• [WHAT YOU HAVE TO DO] Where the string "serif" shows up in a line of the records, copy that line.

• [AVAILABLE DATA]
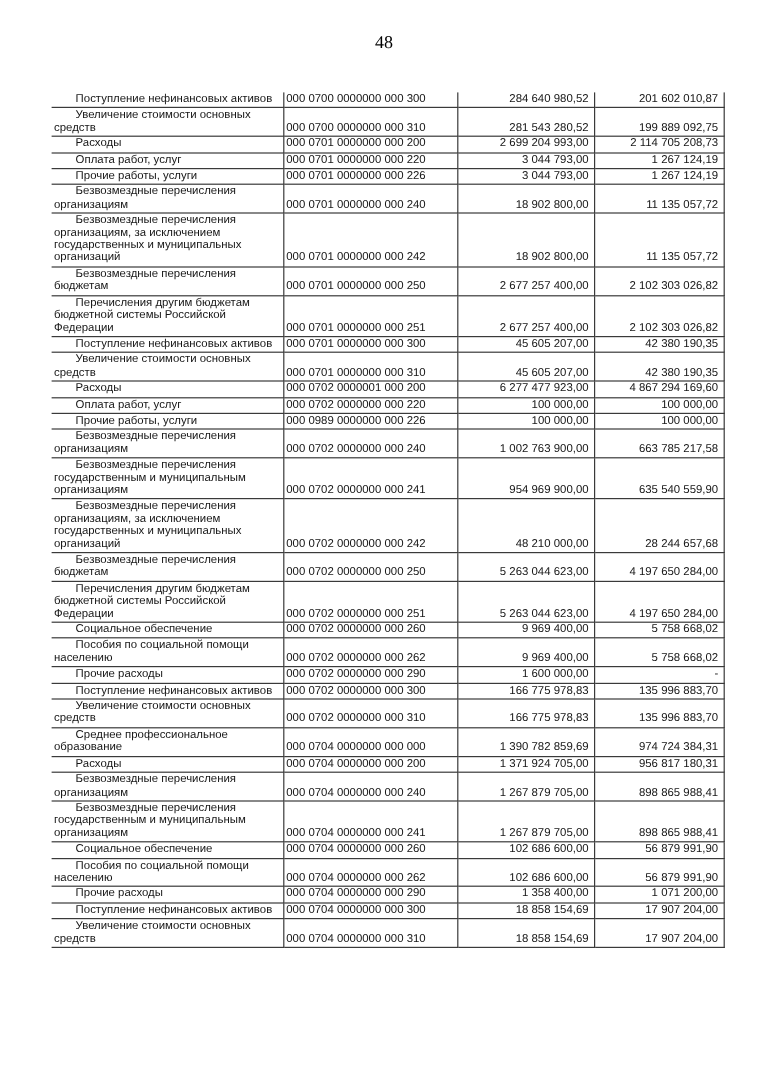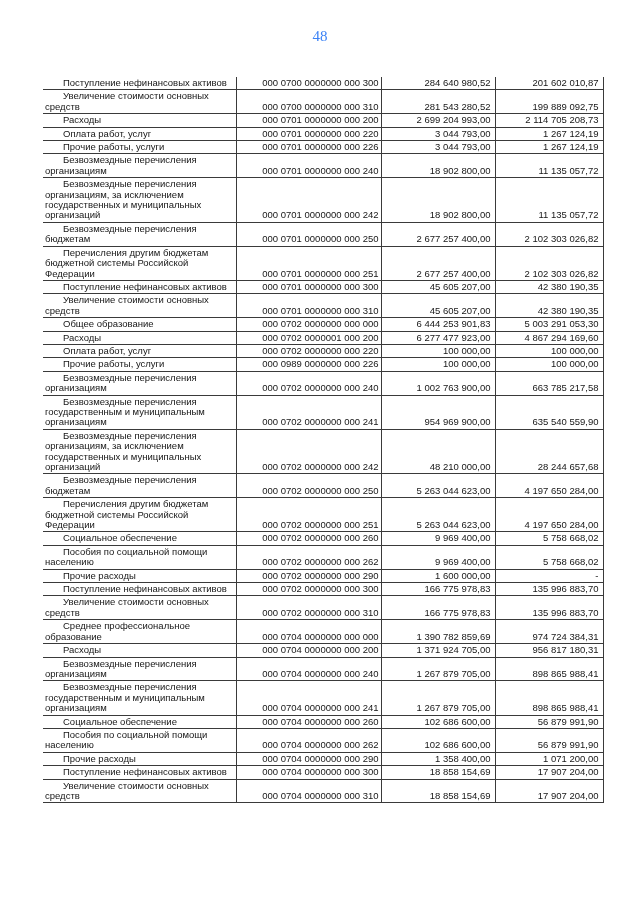--- a/index.html
+++ b/index.html
@@ -9,7 +9,7 @@
     }
     .page-num {
       position: absolute; top: 28px; left: 0; width: 640px; text-align: center;
-      font-family: "Liberation Serif", serif; font-size: 15px; color: #3b82f6;
+      font-family: "Liberation Serif", serif; font-size: 15px; color: #000000;
     }
     table.budget {
       position: absolute; left: 43px; top: 77px; width: 560px;

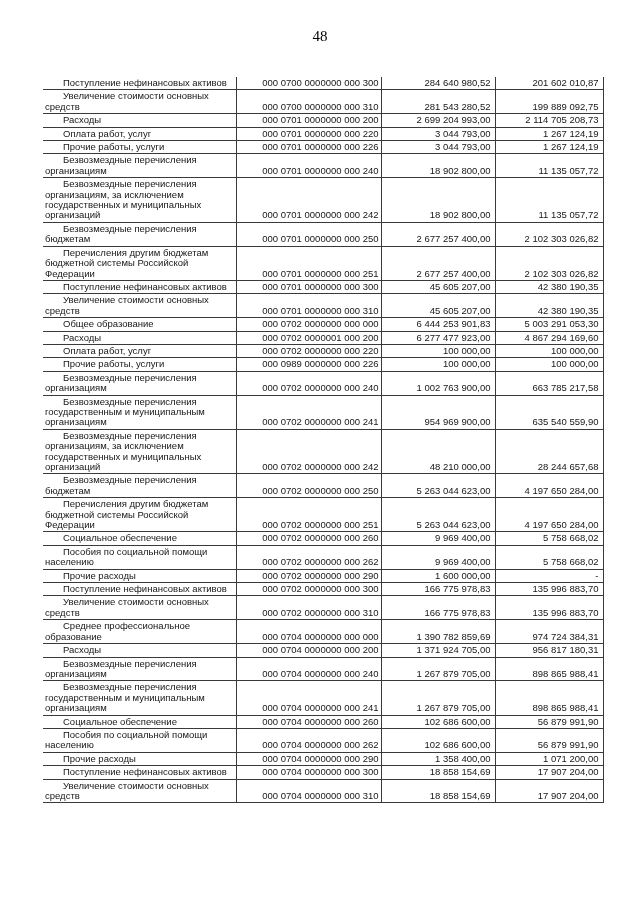--- a/index.html
+++ b/index.html
@@ -22,7 +22,7 @@
       white-space: pre; overflow: hidden;
     }
     table.budget td.name { text-indent: 18px; padding-left: 2px; }
-    table.budget td.code { text-align: right; }
+    table.budget td.code { text-align: left; }
     table.budget td.num { text-align: right; padding-right: 4px; }
   </style>
 </head>

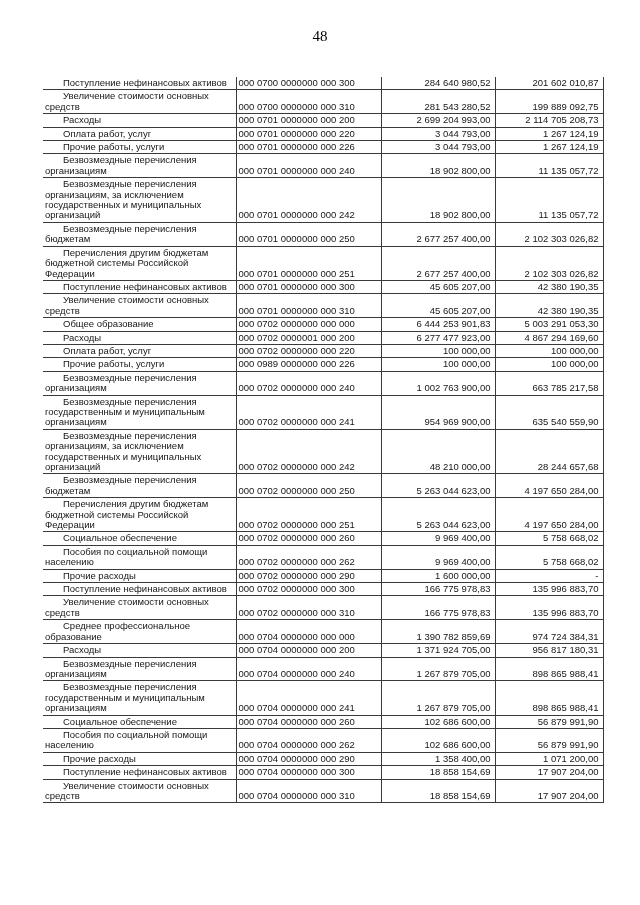--- a/index.html
+++ b/index.html
@@ -114,12 +114,6 @@
         <td class="num">42 380 190,35</td>
       </tr>
     <tr>
-        <td class="name">Общее образование</td>
-        <td class="code">000 0702 0000000 000 000</td>
-        <td class="num">6 444 253 901,83</td>
-        <td class="num">5 003 291 053,30</td>
-      </tr>
-    <tr>
         <td class="name">Расходы</td>
         <td class="code">000 0702 0000001 000 200</td>
         <td class="num">6 277 477 923,00</td>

• [SOLUTION]
-      font-family: "Liberation Serif", serif; font-size: 15px; color: #3b82f6;
+      font-family: "Liberation Serif", serif; font-size: 15px; color: #000000;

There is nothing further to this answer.